◆ Directions for this task
Can the data below be echoed back word for word?
- - - -
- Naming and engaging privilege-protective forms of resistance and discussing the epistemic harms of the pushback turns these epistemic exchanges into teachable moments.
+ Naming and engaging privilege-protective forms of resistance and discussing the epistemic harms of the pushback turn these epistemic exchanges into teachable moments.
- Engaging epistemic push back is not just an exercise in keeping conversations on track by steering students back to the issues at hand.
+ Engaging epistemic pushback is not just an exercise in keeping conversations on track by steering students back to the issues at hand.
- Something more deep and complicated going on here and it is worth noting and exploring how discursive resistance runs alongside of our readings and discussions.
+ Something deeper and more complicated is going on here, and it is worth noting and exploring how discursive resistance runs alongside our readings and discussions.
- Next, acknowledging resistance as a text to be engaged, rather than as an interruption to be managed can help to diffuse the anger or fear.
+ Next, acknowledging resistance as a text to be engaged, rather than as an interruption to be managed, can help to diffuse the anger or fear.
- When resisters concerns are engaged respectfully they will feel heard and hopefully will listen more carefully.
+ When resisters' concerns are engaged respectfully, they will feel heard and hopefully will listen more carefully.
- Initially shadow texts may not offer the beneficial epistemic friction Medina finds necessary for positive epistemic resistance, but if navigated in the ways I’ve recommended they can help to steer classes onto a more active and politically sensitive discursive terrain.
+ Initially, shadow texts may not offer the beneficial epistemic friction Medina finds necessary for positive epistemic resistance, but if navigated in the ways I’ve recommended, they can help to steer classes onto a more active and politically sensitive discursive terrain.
- - - -
◆ Solution to this task
- Naming and engaging privilege-protective forms of resistance and discussing the epistemic harms of the pushback turns these epistemic exchanges into teachable moments.
+ Naming and engaging privilege-protective forms of resistance and discussing the epistemic harms of the pushback turn these epistemic exchanges into teachable moments.
- Engaging epistemic push back is not just an exercise in keeping conversations on track by steering students back to the issues at hand.
+ Engaging epistemic pushback is not just an exercise in keeping conversations on track by steering students back to the issues at hand.
- Something more deep and complicated going on here and it is worth noting and exploring how discursive resistance runs alongside of our readings and discussions.
+ Something deeper and more complicated is going on here, and it is worth noting and exploring how discursive resistance runs alongside our readings and discussions.
- Next, acknowledging resistance as a text to be engaged, rather than as an interruption to be managed can help to diffuse the anger or fear.
+ Next, acknowledging resistance as a text to be engaged, rather than as an interruption to be managed, can help to diffuse the anger or fear.
- When resisters concerns are engaged respectfully they will feel heard and hopefully will listen more carefully.
+ When resisters' concerns are engaged respectfully, they will feel heard and hopefully will listen more carefully.
- Initially shadow texts may not offer the beneficial epistemic friction Medina finds necessary for positive epistemic resistance, but if navigated in the ways I’ve recommended they can help to steer classes onto a more active and politically sensitive discursive terrain.
+ Initially, shadow texts may not offer the beneficial epistemic friction Medina finds necessary for positive epistemic resistance, but if navigated in the ways I’ve recommended, they can help to steer classes onto a more active and politically sensitive discursive terrain.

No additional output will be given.